* **Supplied material**
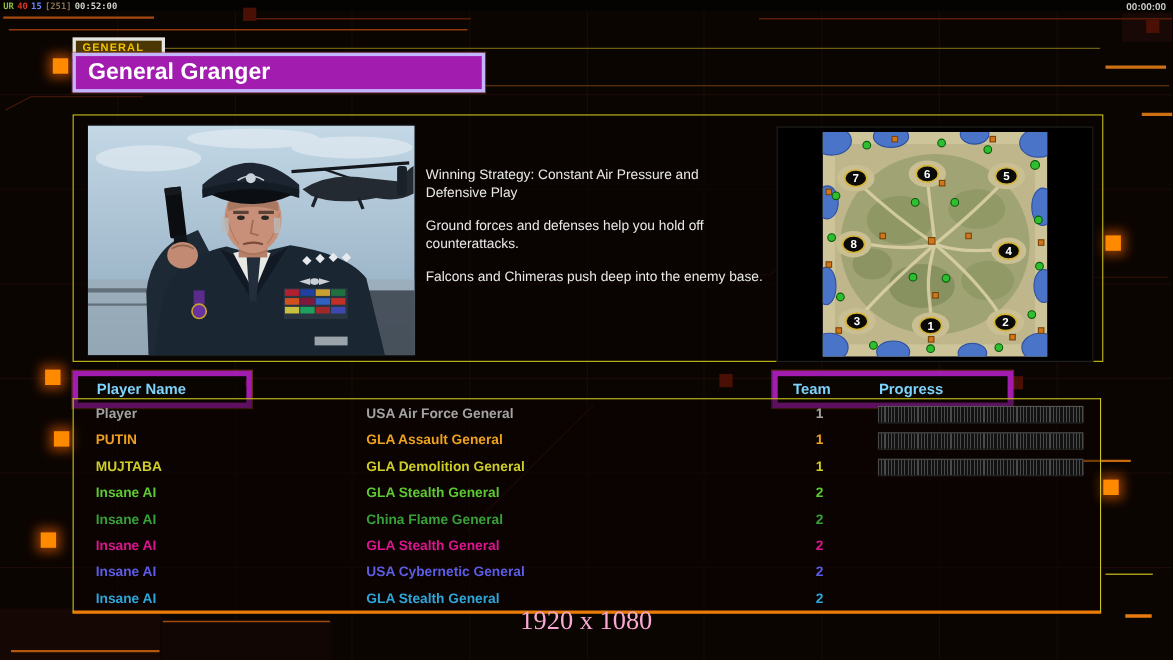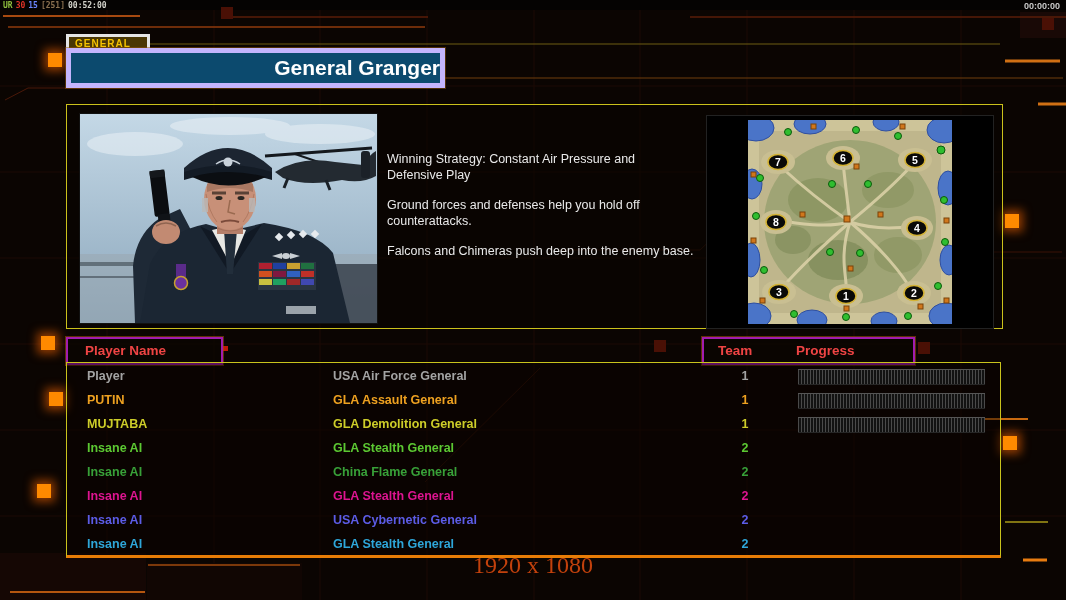--- a/index.html
+++ b/index.html
@@ -12,57 +12,57 @@
   .rsq{position:absolute;width:12px;height:12px;background:#4A1005;}
   
   #debug-overlay{position:absolute;left:3px;top:1px;font:bold 8px "DejaVu Sans Mono",monospace;
     letter-spacing:0;white-space:nowrap;}
   #debug-overlay span{margin-right:3px;}
   #match-timer{position:absolute;right:6px;top:1px;font:bold 9px "Liberation Sans",sans-serif;color:#C9C9C9;}
   
   #general-tab{position:absolute;left:66px;top:34px;width:72px;height:13px;background:#4A3704;
     border:3px solid #e5e5e5;color:#F5C300;font:bold 10px "Liberation Sans",sans-serif;
     letter-spacing:1px;padding-left:6px;line-height:13px;}
-  #title-box{position:absolute;left:66px;top:48px;width:369px;height:30px;background:#0c4a6e;
-    border:5px solid #c4b5fd;box-shadow:0 0 0 1px rgba(150,90,10,.5);text-align:right;}
+  #title-box{position:absolute;left:66px;top:48px;width:369px;height:30px;background:#a21caf;
+    border:3px solid #c4b5fd;box-shadow:0 0 0 1px rgba(150,90,10,.5);}
   #general-title{color:#FFFFFF;font:bold 21px "Liberation Sans",sans-serif;padding:3px 0 0 11px;}
   
   #main-panel{position:absolute;left:66px;top:104px;width:935px;height:223px;
     border:1px solid #CBC11B;background:rgba(8,3,0,.5);}
   #portrait-frame{position:absolute;left:12px;top:8px;width:297px;height:209px;background:#000;
     border:1px solid #111;}
   #briefing{position:absolute;left:320px;top:46px;width:312px;color:#E9E9E9;
     font:12.5px "Liberation Sans",sans-serif;line-height:1.28;}
   #briefing p{margin:0 0 14px 0;white-space:pre-line;}
   #map-box{position:absolute;left:639px;top:10px;width:286px;height:212px;background:#000;
     border:1px solid #222;}
   #minimap{position:absolute;left:41px;top:4px;}
   
-  .hdr-box{position:absolute;height:24px;background:rgba(10,5,1,.7);border:2px solid #a21caf;
-    box-shadow:0 0 0 1px rgba(165,85,12,.55);color:#ef4444;
+  .hdr-box{position:absolute;height:24px;background:rgba(10,5,1,.7);border:5px solid #a21caf;
+    box-shadow:0 0 0 1px rgba(165,85,12,.55);color:#7dd3fc;
     font:bold 13.5px "Liberation Sans",sans-serif;line-height:24px;}
   #hdr-player{left:66px;top:337px;width:153px;padding-left:0;}
   #hdr-player .lbl,#hdr-army .lbl{padding-left:17px;display:inline-block;}
   #hdr-army{left:314px;top:337px;width:214px;}
   #hdr-teamprog{left:702px;top:337px;width:209px;}
   #hdr-teamprog .lbl-team{position:absolute;left:14px;}
   #hdr-teamprog .lbl-prog{position:absolute;left:92px;}
   
   #players-panel{position:absolute;left:66px;top:362px;width:933px;height:192px;
     border:1px solid #C9C31C;border-bottom:3px solid #E87C06;background:rgba(8,3,1,.45);}
   .prow{position:relative;height:24px;font:bold 12.5px "Liberation Sans",sans-serif;}
   .prow .pname{position:absolute;left:20px;top:4px;}
   .prow .parmy{position:absolute;left:266px;top:4px;}
   .prow .pteam{position:absolute;left:666px;top:4px;width:24px;text-align:center;}
   .prow .pbar{position:absolute;left:731px;top:4px;width:187px;height:14px;
     background:repeating-linear-gradient(90deg,#4A4A4A 0 1px,#121212 1px 3px);
     border-top:1px solid #555;border-bottom:1px solid #262626;}
   
   #resolution-label{position:absolute;left:0;top:552px;width:1066px;text-align:center;
-    color:#c2410c;font:24px "Liberation Serif",serif;}
+    color:#f9a8d4;font:24px "Liberation Serif",serif;}
 </style>
 </head>
 <body>
 
 <div id="stage">
 
   <svg width="1066" height="600" style="position:absolute;left:0;top:0">
     <rect x="0" y="0" width="1066" height="600" fill="#0B0502"></rect>
     <rect x="0" y="0" width="1066" height="10" fill="#050302"></rect>
     <g stroke="#1C0A05" stroke-width="1">
@@ -100,21 +100,21 @@
   <div class="osq" style="left:49px;top:392px"></div>
   <div class="osq" style="left:37px;top:484px"></div>
   <div class="osq" style="left:1005px;top:214px"></div>
   <div class="osq" style="left:1003px;top:436px"></div>
   <div class="rsq" style="left:221px;top:7px"></div>
   <div class="rsq" style="left:654px;top:340px"></div>
   <div class="rsq" style="left:918px;top:342px"></div>
   <div class="rsq" style="left:1042px;top:18px"></div>
   <div class="rsq" style="left:223px;top:346px;width:5px;height:5px;background:#C01808"></div>
 
-  <div id="debug-overlay"><span style="color: rgb(143, 191, 63); text-align: right;">UR</span><span style="color: rgb(224, 52, 40);">30</span><span style="color: rgb(106, 134, 255);">15</span><span style="color: rgb(138, 112, 80);">[251]</span><span style="color: rgb(210, 210, 202);">00:52:00</span></div>
+  <div id="debug-overlay"><span style="color: rgb(143, 191, 63); text-align: right;">UR</span><span style="color: rgb(224, 52, 40);">40</span><span style="color: rgb(106, 134, 255);">15</span><span style="color: rgb(138, 112, 80);">[251]</span><span style="color: rgb(210, 210, 202);">00:52:00</span></div>
   <div id="match-timer">00:00:00</div>
 
   <div id="general-tab">GENERAL</div>
   <div id="title-box">
     <div id="general-title">General Granger</div>
   </div>
 
   <div id="main-panel">
 
     <div id="portrait-frame">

* **Goal of the exercise**
Show every line above in which the word "center" occurs.

* **Answer for this exercise**
   .prow .pteam{position:absolute;left:666px;top:4px;width:24px;text-align:center;}
   #resolution-label{position:absolute;left:0;top:552px;width:1066px;text-align:center;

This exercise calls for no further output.